**Your goal:** Find every line in the listing below that includes the word "title", then give only how many there are.

===== Dataset content =====

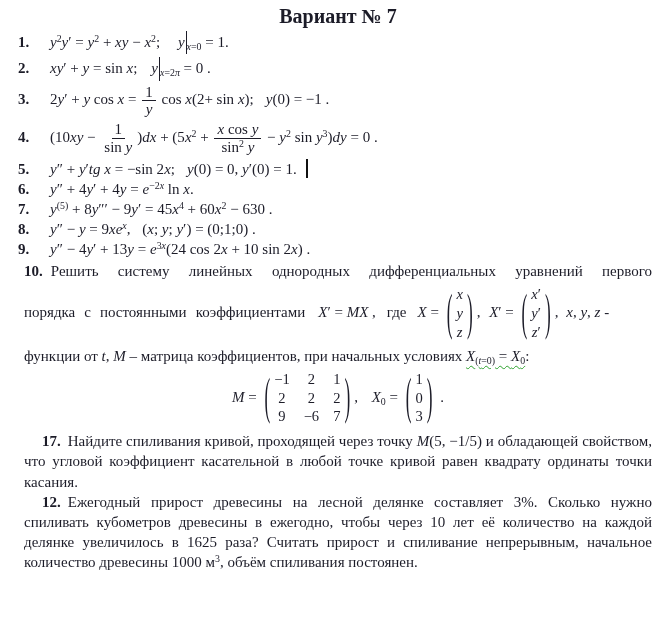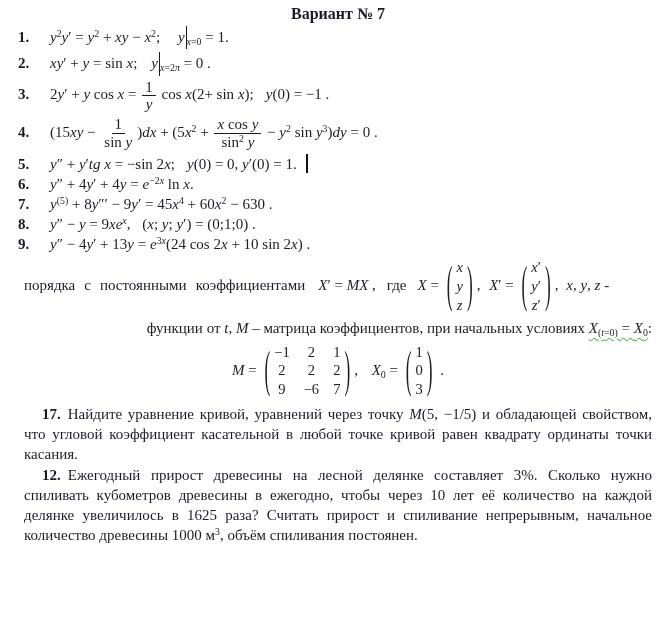--- a/index.html
+++ b/index.html
@@ -1,18 +1,18 @@
 <!DOCTYPE html>
 <html><head>
 <meta charset="utf-8">
 <style>
   html,body{margin:0;padding:0;background:#ffffff;width:666px;height:635px;overflow:hidden;}
   body{font-family:"Liberation Serif","DejaVu Serif",serif;font-size:15px;color:#1c1c28;}
   .page{padding:5px 14px 0 24px;width:628px;}
-  .title{text-align:center;font-weight:bold;font-size:16px;margin-bottom:2px;}
+  .title{text-align:center;font-weight:bold;font-size:20px;margin-bottom:2px;}
   .para{text-align:justify;line-height:1.34;}
   .indent{text-indent:18px;}
   .problem{margin:3px 0;margin-left:-6px;}
   .pnum{display:inline-block;width:32px;font-weight:bold;}
   .it{font-style:italic;}
   .bd{font-weight:bold;}
   sup,sub{font-size:0.66em;line-height:0;}
   sup{vertical-align:0.55em;}
   sub{vertical-align:-0.35em;}
   .frac{display:inline-flex;flex-direction:column;align-items:center;vertical-align:middle;text-align:center;line-height:1.12;margin:0 2px;}
@@ -20,51 +20,52 @@
   .fden{padding:0 3px;}
   .ebar{display:inline-block;width:0;border-left:1.1px solid currentColor;height:1.55em;vertical-align:-0.5em;margin-left:1px;}
   .caret{display:inline-block;width:2px;height:19px;background:#111;vertical-align:-4px;margin-left:4px;}
   .hsp{display:inline-block;}
   .mat{display:inline-flex;align-items:center;vertical-align:middle;margin:0 3px;}
   .mgrid{display:grid;gap:0 14px;padding:2px 3px;justify-items:center;align-items:center;line-height:1.3;font-size:0.97em;}
   .par{display:inline-block;transform:scaleY(2.9);transform-origin:center;line-height:1;font-size:1.15em;padding:0 1px;}
   .sqg{text-decoration:underline;text-decoration-style:wavy;text-decoration-color:#2da12d;text-decoration-thickness:1px;text-underline-offset:4px;}
   .jline{text-align:justify;text-align-last:justify;line-height:1.34;}
   .p10l2{margin:2px 0;line-height:1.3;}
-  .p10l3{line-height:1.34;margin-bottom:2px;text-align:right;}
+  .p10l3{line-height:1.34;margin-bottom:2px;}
   .mat-eq{text-align:center;margin:2px 0 3px 0;}
 </style>
 </head>
 <body>
 
 <div class="page">
   <div class="title">Вариант № 7</div>
 
   <div>
       <div class="problem"><span class="pnum">1.</span><span class="pbody"><span class="it">y</span><sup><span class="rn">2</span></sup><span class="it">y</span><span class="rn">′ = </span><span class="it">y</span><sup><span class="rn">2</span></sup><span class="rn"> + </span><span class="it">xy</span><span class="rn"> − </span><span class="it">x</span><sup><span class="rn">2</span></sup><span class="rn">; </span><span class="hsp" style="width: 14px;"></span><span class="it">y</span><span class="ebar"></span><sub><span class="it">x</span><span class="rn">=0</span></sub><span class="rn"> = 1.</span></span></div>
       <div class="problem"><span class="pnum">2.</span><span class="pbody"><span class="it">xy</span><span class="rn">′ + </span><span class="it">y</span><span class="rn"> = sin </span><span class="it">x</span><span class="rn">;</span><span class="hsp" style="width: 14px;"></span><span class="it">y</span><span class="ebar"></span><sub><span class="it">x</span><span class="rn">=2</span><span class="it">π</span></sub><span class="rn"> = 0 .</span></span></div>
       <div class="problem"><span class="pnum">3.</span><span class="pbody"><span class="rn">2</span><span class="it">y</span><span class="rn">′ + </span><span class="it">y</span><span class="rn"> cos </span><span class="it">x</span><span class="rn"> = </span><span class="frac">
             <span class="fnum"><span class="rn">1</span></span>
             <span class="fden"><span class="it">y</span></span>
           </span><span class="rn"> cos </span><span class="it">x</span><span class="rn">(2+ sin </span><span class="it">x</span><span class="rn">);</span><span class="hsp" style="width: 12px;"></span><span class="it">y</span><span class="rn">(0) = −1 .</span></span></div>
-      <div class="problem"><span class="pnum">4.</span><span class="pbody"><span class="rn">(15</span><span class="it">xy</span><span class="rn"> − </span><span class="frac">
+      <div class="problem"><span class="pnum">4.</span><span class="pbody"><span class="rn">(10</span><span class="it">xy</span><span class="rn"> − </span><span class="frac">
             <span class="fnum"><span class="rn">1</span></span>
             <span class="fden"><span class="rn">sin </span><span class="it">y</span></span>
           </span><span class="rn">)</span><span class="it">dx</span><span class="rn"> + (5</span><span class="it">x</span><sup><span class="rn">2</span></sup><span class="rn"> + </span><span class="frac">
             <span class="fnum"><span class="it">x</span><span class="rn"> cos </span><span class="it">y</span></span>
             <span class="fden"><span class="rn">sin</span><sup><span class="rn">2</span></sup><span class="rn"> </span><span class="it">y</span></span>
           </span><span class="rn"> − </span><span class="it">y</span><sup><span class="rn">2</span></sup><span class="rn"> sin </span><span class="it">y</span><sup><span class="rn">3</span></sup><span class="rn">)</span><span class="it">dy</span><span class="rn"> = 0 .</span></span></div>
       <div class="problem"><span class="pnum">5.</span><span class="pbody"><span class="it">y</span><span class="rn">″ + </span><span class="it">y</span><span class="rn">′</span><span class="it">tg </span><span class="it">x</span><span class="rn"> = −sin 2</span><span class="it">x</span><span class="rn">;</span><span class="hsp" style="width: 12px;"></span><span class="it">y</span><span class="rn">(0) = 0, </span><span class="it">y</span><span class="rn">′(0) = 1.</span><span class="hsp" style="width: 5px;"></span><span class="caret"></span></span></div>
       <div class="problem"><span class="pnum">6.</span><span class="pbody"><span class="it">y</span><span class="rn">″ + 4</span><span class="it">y</span><span class="rn">′ + 4</span><span class="it">y</span><span class="rn"> = </span><span class="it">e</span><sup><span class="rn">−2</span><span class="it">x</span></sup><span class="rn"> ln </span><span class="it">x</span><span class="rn">.</span></span></div>
       <div class="problem"><span class="pnum">7.</span><span class="pbody"><span class="it">y</span><sup><span class="rn">(5)</span></sup><span class="rn"> + 8</span><span class="it">y</span><span class="rn">″′ − 9</span><span class="it">y</span><span class="rn">′ = 45</span><span class="it">x</span><sup><span class="rn">4</span></sup><span class="rn"> + 60</span><span class="it">x</span><sup><span class="rn">2</span></sup><span class="rn"> − 630 .</span></span></div>
       <div class="problem"><span class="pnum">8.</span><span class="pbody"><span class="it">y</span><span class="rn">″ − </span><span class="it">y</span><span class="rn"> = 9</span><span class="it">xe</span><sup><span class="it">x</span></sup><span class="rn">, </span><span class="hsp" style="width: 8px;"></span><span class="rn">(</span><span class="it">x</span><span class="rn">; </span><span class="it">y</span><span class="rn">; </span><span class="it">y</span><span class="rn">′) = (0;1;0) .</span></span></div>
       <div class="problem"><span class="pnum">9.</span><span class="pbody"><span class="it">y</span><span class="rn">″ − 4</span><span class="it">y</span><span class="rn">′ + 13</span><span class="it">y</span><span class="rn"> = </span><span class="it">e</span><sup><span class="rn">3</span><span class="it">x</span></sup><span class="rn">(24 cos 2</span><span class="it">x</span><span class="rn"> + 10 sin 2</span><span class="it">x</span><span class="rn">) .</span></span></div>
     </div>
 
   <div>
+    <div class="jline"><span class="bd">10.</span><span class="hsp" style="width: 8px;"></span><span class="rn">Решить систему линейных однородных дифференциальных уравнений первого</span></div>
     <div class="p10l2"><span class="rn">порядка</span><span class="hsp" style="width: 9px;"></span><span class="rn">с</span><span class="hsp" style="width: 9px;"></span><span class="rn">постоянными</span><span class="hsp" style="width: 9px;"></span><span class="rn">коэффициентами</span><span class="hsp" style="width: 13px;"></span><span class="it">X</span><span class="rn">′ = </span><span class="it">MX</span><span class="rn"> ,</span><span class="hsp" style="width: 11px;"></span><span class="rn">где</span><span class="hsp" style="width: 11px;"></span><span class="it">X</span><span class="rn"> = </span><span class="mat">
           <span class="par">(</span>
           <span class="mgrid" style="grid-template-columns: repeat(1, auto);">
             <span class="mcell"><span class="it">x</span></span>
             <span class="mcell"><span class="it">y</span></span>
             <span class="mcell"><span class="it">z</span></span>
           </span>
           <span class="par">)</span>
         </span><span class="rn">, </span><span class="hsp" style="width: 5px;"></span><span class="it">X</span><span class="rn">′ = </span><span class="mat">
           <span class="par">(</span>
@@ -94,15 +95,15 @@
           <span class="par">(</span>
           <span class="mgrid" style="grid-template-columns: repeat(1, auto);">
             <span class="mcell"><span class="rn">1</span></span>
             <span class="mcell"><span class="rn">0</span></span>
             <span class="mcell"><span class="rn">3</span></span>
           </span>
           <span class="par">)</span>
         </span><span class="rn"> .</span></div>
   </div>
 
-  <div class="para indent"><span class="bd">17.</span><span class="hsp" style="width: 7px;"></span><span class="rn">Найдите уравнение кривой, уравнений через точку </span><span class="it">M</span><span class="rn">(5, −1/5) и обладающей свойством, что угловой коэффициент касательной в любой точке кривой равен квадрату ординаты точки касания.</span></div>
+  <div class="para indent"><span class="bd">17.</span><span class="hsp" style="width: 7px;"></span><span class="rn">Найдите спиливания кривой, проходящей через точку </span><span class="it">M</span><span class="rn">(5, −1/5) и обладающей свойством, что угловой коэффициент касательной в любой точке кривой равен квадрату ординаты точки касания.</span></div>
   <div class="para indent"><span class="bd">12.</span><span class="hsp" style="width: 7px;"></span><span class="rn">Ежегодный прирост древесины на лесной делянке составляет 3%. Сколько нужно спиливать кубометров древесины в ежегодно, чтобы через 10 лет её количество на каждой делянке увеличилось в 1625 раза? Считать прирост и спиливание непрерывным, начальное количество древесины 1000 м</span><sup><span class="rn">3</span></sup><span class="rn">, объём спиливания постоянен.</span></div>
 </div>
 
 </body></html>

=====

**Answer space:** 3